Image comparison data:
* * *

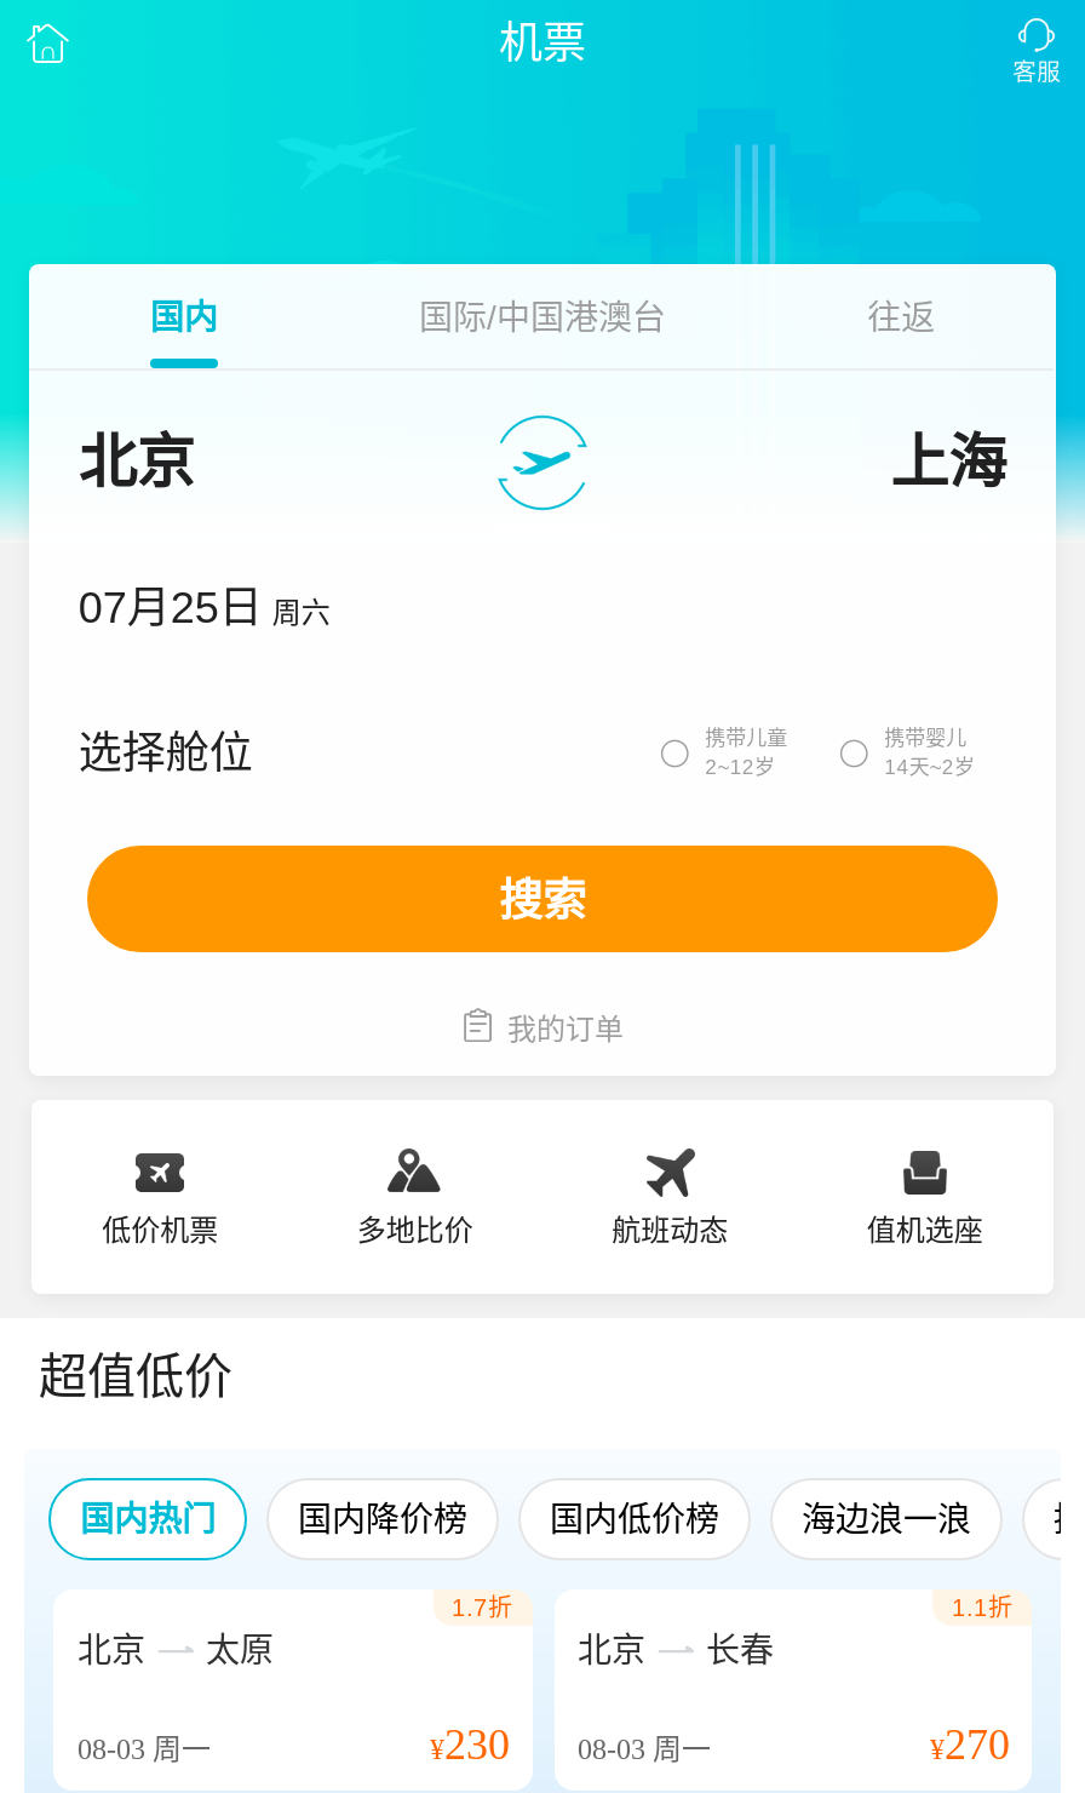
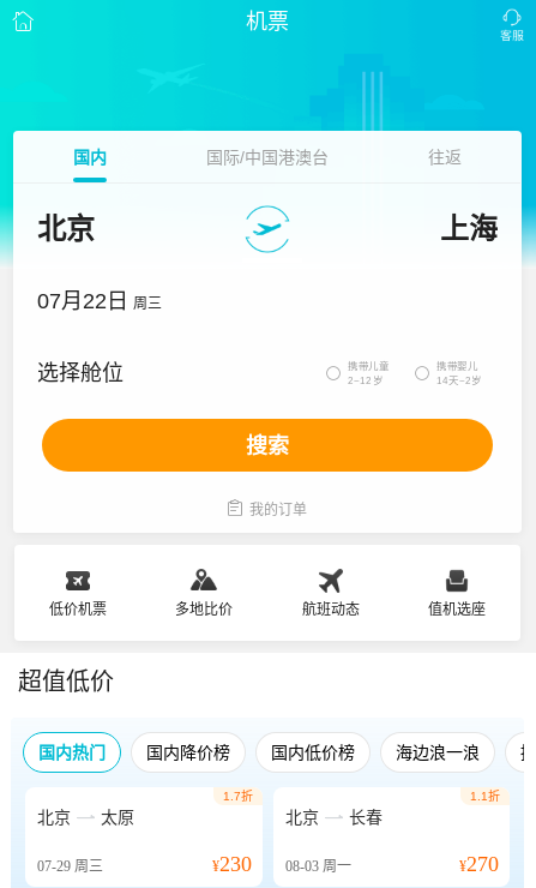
[78,584,330,632] 07月25日 周六 -> [38,289,162,313] 07月22日 周三
[78,1732,211,1766] 08-03周一 -> [37,858,103,875] 07-29周三

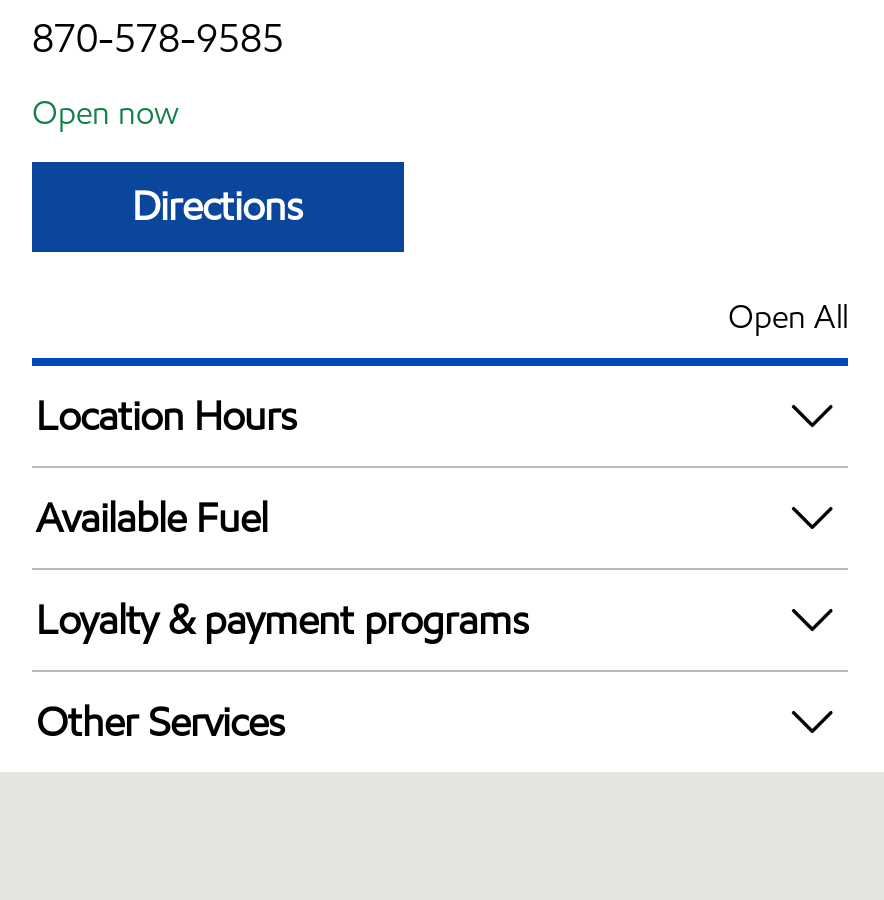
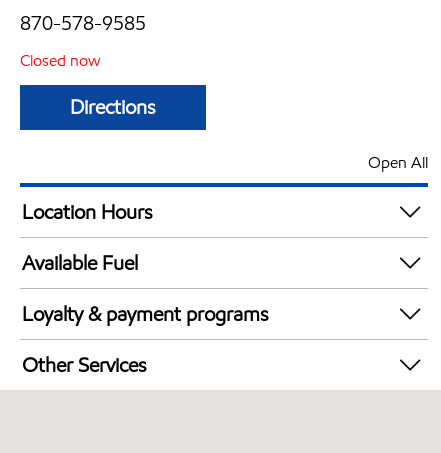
[32,91,180,133] Open now -> [20,50,101,70] Closed now

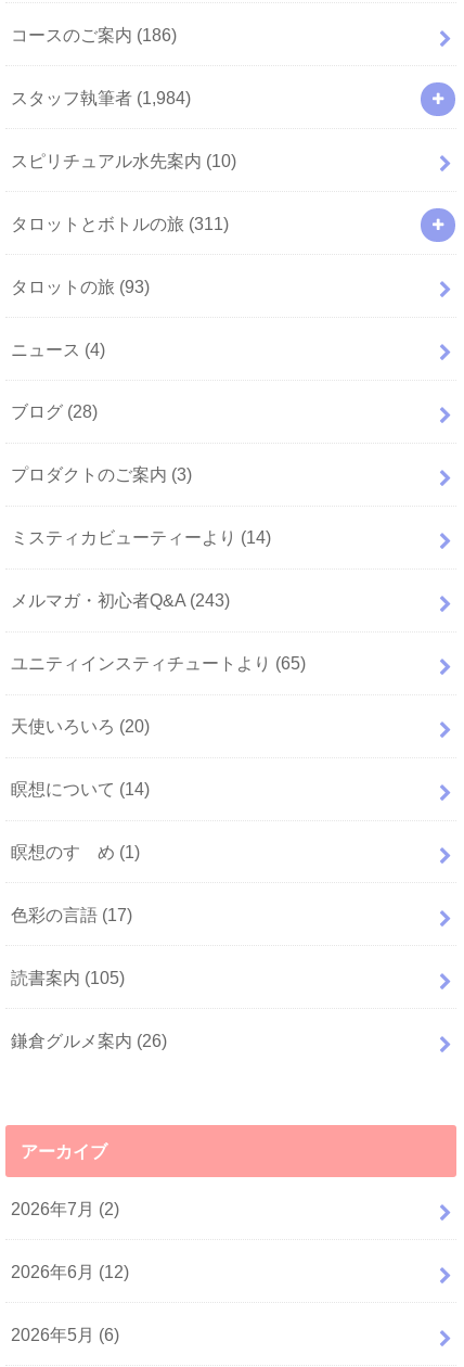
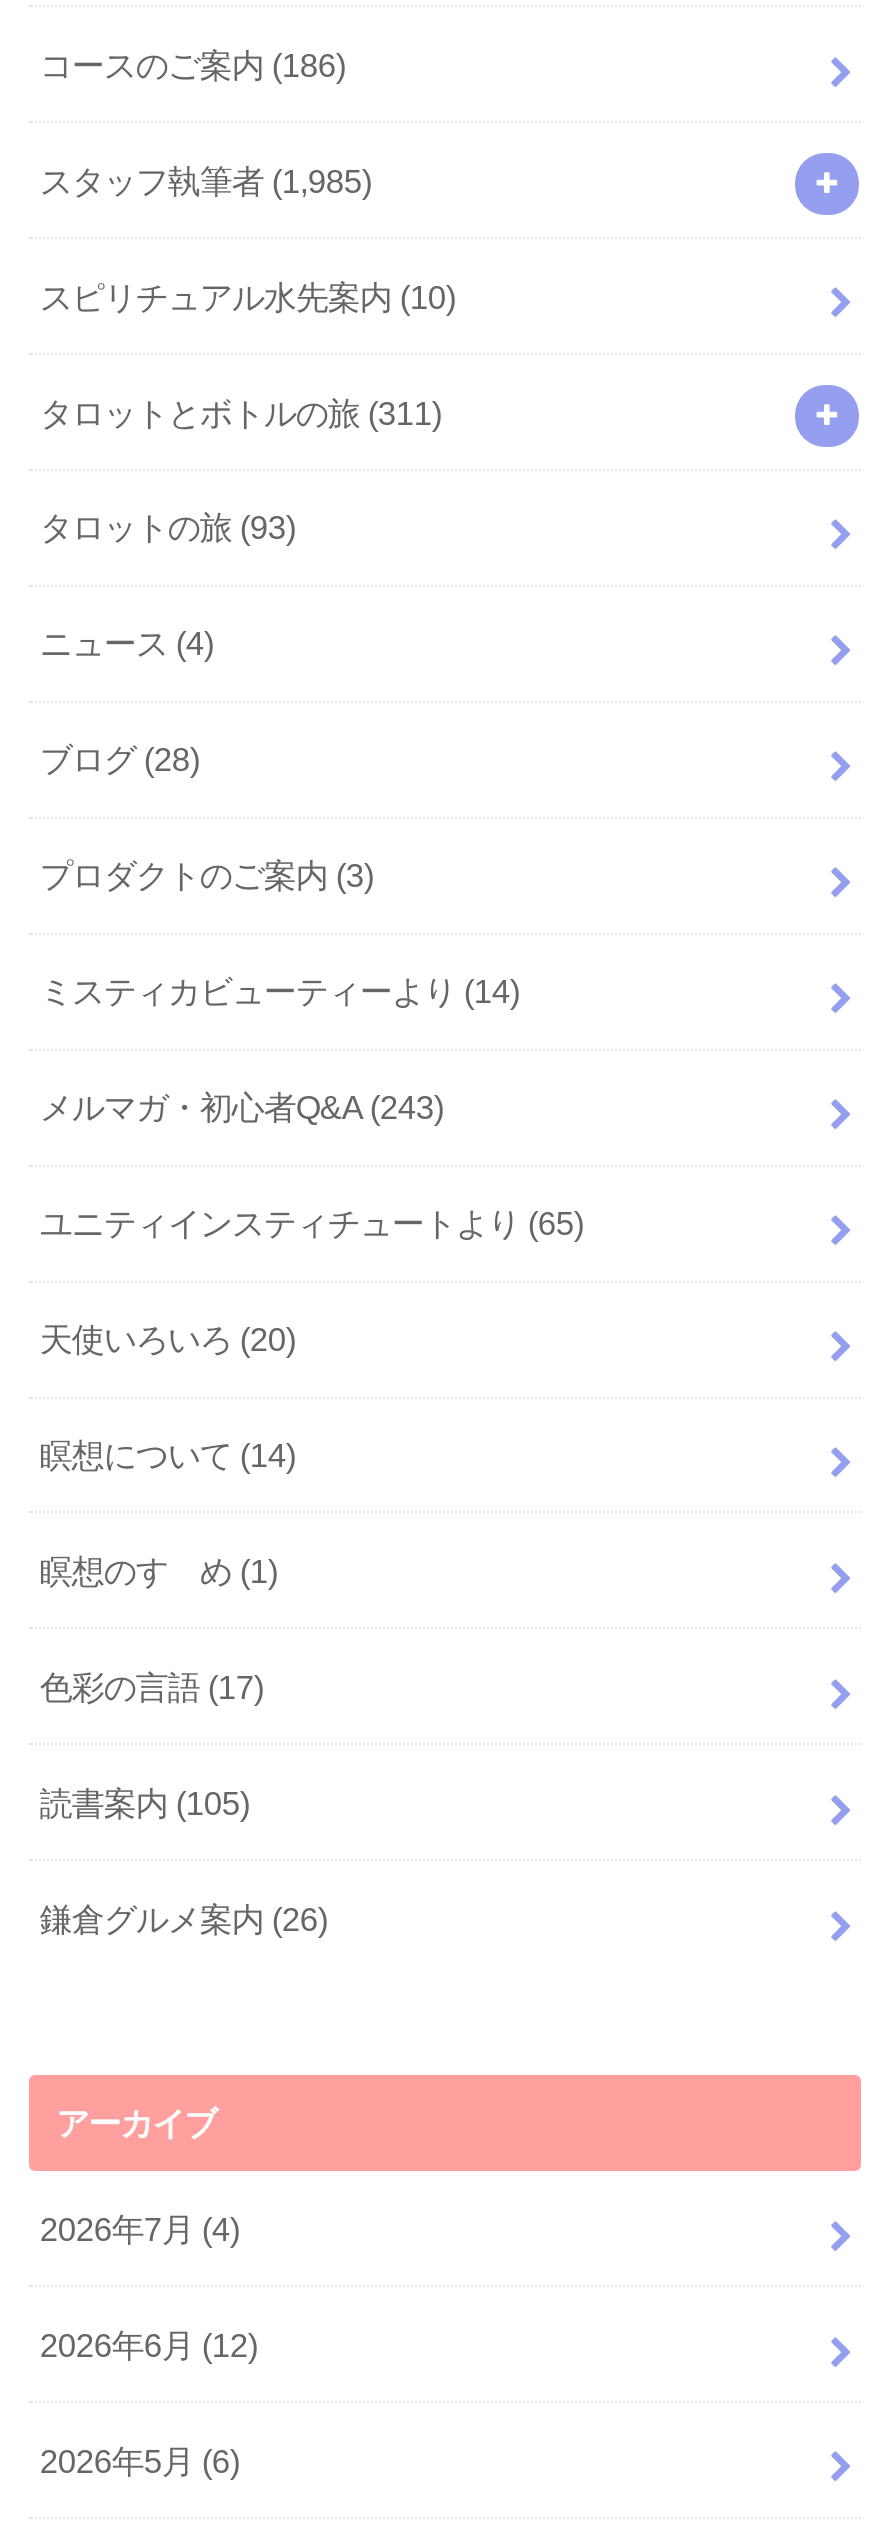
[11,88,191,107] スタッフ執筆者(1,984) -> [40,163,372,199] スタッフ執筆者(1,985)
[11,1199,120,1218] 2026年7月 (2) -> [40,2211,240,2247] 2026年7月 (4)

* * *

*WORK ITEM*. Nothing but the pictures may be dropped; output the records above exactly.

*OUTPUT FOR THIS EXERCISE*.
[78,584,330,632] 07月25日 周六 -> [38,289,162,313] 07月22日 周三
[78,1732,211,1766] 08-03周一 -> [37,858,103,875] 07-29周三

[32,91,180,133] Open now -> [20,50,101,70] Closed now

[11,88,191,107] スタッフ執筆者(1,984) -> [40,163,372,199] スタッフ執筆者(1,985)
[11,1199,120,1218] 2026年7月 (2) -> [40,2211,240,2247] 2026年7月 (4)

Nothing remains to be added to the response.